Bède. Voici que le chameau a déposé la lourde protubérance qu'il portait sur son dos, et il passe par le trou d'une aiguille, c'est-à-dire, un riche, un publicain, sacrifie l'amour des richesses, renonce à tous ses profits frauduleux, et reçoit la bénédiction que lui apporte la visite du Sauveur: «Et il se hâta de descendre, et il le reçut avec joie». - S. Ambr. Que les riches apprennent donc que le crime n'est pas dans les richesses, mais dans le mauvais usage qu'on en fait; car si les richesses sont un moyen de perdition pour les méchants, elles sont dans la main des bons un puissant auxiliaire de leur vertu.

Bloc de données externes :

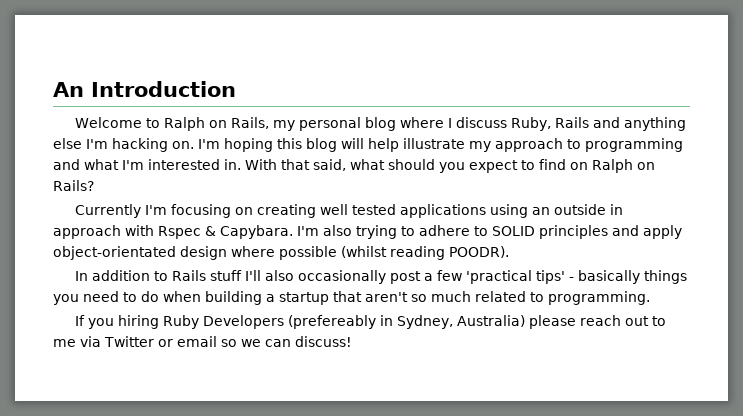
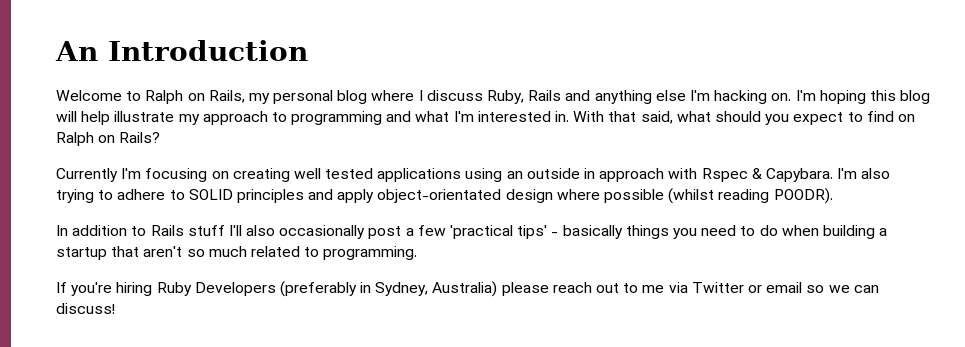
- If you hiring Ruby Developers (prefereably in Sydney, Australia) please reach out to me via Twitter or email so we can discuss!
+ If you're hiring Ruby Developers (preferably in Sydney, Australia) please reach out to me via Twitter or email so we can discuss!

S. Chrys. (Ch. des Pèr. gr). Considérez l'excessive bonté du Sauveur: innocent, il se mêle aux coupables; source de toute justice, il entre en relation avec l'avarice qui est la cause de toute perversité; en entrant dans la maison d'un publicain, sa sainteté n'est point obscurcie par les sombres vapeurs de l'avarice, qu'il dissipe au contraire par l'éclat de sa justice. Cependant les envieux, et ceux qui ne cherchaient qu'à le calomnier, s'efforcent d'incriminer sa conduite: «Voyant cela, tous murmuraient en disant: «Il est descendu chez un pécheur».Mais Jésus, accusé d'être le convive et l'ami des publicains, dédaigne ces calomnies pour accomplir son oeuvre; car le médecin ne peut guérir les malades qu'à la condition de supporter ce que leurs plaies ont de rebutant. C'est ce qui arriva, le publicain changea de vie et devint meilleur: «Mais Zachée, se tenant devant Jésus, lui dit: Voici, Seigneur, que je donne la moitié de mes biens aux pauvres»,etc. Entendez cette admirable résolution, Jésus n'a point encore parlé, et il obéit déjà. De même que le soleil, dont les rayons pénètrent dans une maison, l'éclaire non point par des paroles, mais par son action, ainsi le Sauveur dissipe les ténèbres de l'iniquité par les seuls rayons de sa justice, car il est la lumière qui luit dans les ténèbres. Tout ce qui est uni est fort, tout ce qui est divisé est faible, c'est pourquoi Zachée fait le partage de ses biens. Il faut avoir soin de remarquer que les richesses de Zachée n'étaient pas toutes le fruit de l'injustice, mais qu'elles provenaient aussi de son patrimoine. Comment aurait-il pu sans cela rendre le quadruple de ce qu'il avait acquis injustement? Il savait que la loi prescrit de rendre le quadruple de tout bien mal acquis (Ex 22), afin que si l'on ne craint pas de violer la loi, on soit au moins arrêté par l'obligation onéreuse qu'elle impose. Mais Zachée n'attend pas la condamnation de la loi, il se fait lui-même son propre juge.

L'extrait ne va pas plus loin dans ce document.